- Required action: Please repeat, unchanged, the lines at the top of the listing below, ending with the one that has "Luxe Pants - Terracot: 6 for 594.00 -> none".

..............................

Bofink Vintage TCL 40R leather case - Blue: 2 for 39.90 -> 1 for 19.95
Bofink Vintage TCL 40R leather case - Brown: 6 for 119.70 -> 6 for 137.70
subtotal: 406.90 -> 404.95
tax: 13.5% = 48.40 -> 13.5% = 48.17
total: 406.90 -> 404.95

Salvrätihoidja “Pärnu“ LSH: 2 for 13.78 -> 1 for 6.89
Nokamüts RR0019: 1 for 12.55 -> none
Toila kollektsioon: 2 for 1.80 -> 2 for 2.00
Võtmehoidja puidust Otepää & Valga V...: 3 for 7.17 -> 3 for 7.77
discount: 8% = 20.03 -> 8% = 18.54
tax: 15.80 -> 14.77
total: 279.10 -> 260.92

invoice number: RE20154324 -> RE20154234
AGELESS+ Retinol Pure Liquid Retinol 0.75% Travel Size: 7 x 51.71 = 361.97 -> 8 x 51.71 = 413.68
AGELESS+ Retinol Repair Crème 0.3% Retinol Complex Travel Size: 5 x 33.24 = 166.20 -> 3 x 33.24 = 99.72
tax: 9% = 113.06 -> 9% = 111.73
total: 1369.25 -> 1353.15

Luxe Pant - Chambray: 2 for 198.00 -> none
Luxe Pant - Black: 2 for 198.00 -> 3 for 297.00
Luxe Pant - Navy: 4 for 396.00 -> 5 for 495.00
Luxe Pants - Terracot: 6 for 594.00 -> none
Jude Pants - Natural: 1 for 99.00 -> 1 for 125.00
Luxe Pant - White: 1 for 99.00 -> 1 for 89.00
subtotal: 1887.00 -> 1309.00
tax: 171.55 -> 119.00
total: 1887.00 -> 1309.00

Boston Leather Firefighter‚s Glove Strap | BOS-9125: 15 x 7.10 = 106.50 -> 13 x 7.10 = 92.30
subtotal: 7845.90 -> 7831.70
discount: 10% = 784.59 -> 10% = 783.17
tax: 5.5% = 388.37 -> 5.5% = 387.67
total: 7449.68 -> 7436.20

..............................

- Task answer:
Bofink Vintage TCL 40R leather case - Blue: 2 for 39.90 -> 1 for 19.95
Bofink Vintage TCL 40R leather case - Brown: 6 for 119.70 -> 6 for 137.70
subtotal: 406.90 -> 404.95
tax: 13.5% = 48.40 -> 13.5% = 48.17
total: 406.90 -> 404.95

Salvrätihoidja “Pärnu“ LSH: 2 for 13.78 -> 1 for 6.89
Nokamüts RR0019: 1 for 12.55 -> none
Toila kollektsioon: 2 for 1.80 -> 2 for 2.00
Võtmehoidja puidust Otepää & Valga V...: 3 for 7.17 -> 3 for 7.77
discount: 8% = 20.03 -> 8% = 18.54
tax: 15.80 -> 14.77
total: 279.10 -> 260.92

invoice number: RE20154324 -> RE20154234
AGELESS+ Retinol Pure Liquid Retinol 0.75% Travel Size: 7 x 51.71 = 361.97 -> 8 x 51.71 = 413.68
AGELESS+ Retinol Repair Crème 0.3% Retinol Complex Travel Size: 5 x 33.24 = 166.20 -> 3 x 33.24 = 99.72
tax: 9% = 113.06 -> 9% = 111.73
total: 1369.25 -> 1353.15

Luxe Pant - Chambray: 2 for 198.00 -> none
Luxe Pant - Black: 2 for 198.00 -> 3 for 297.00
Luxe Pant - Navy: 4 for 396.00 -> 5 for 495.00
Luxe Pants - Terracot: 6 for 594.00 -> none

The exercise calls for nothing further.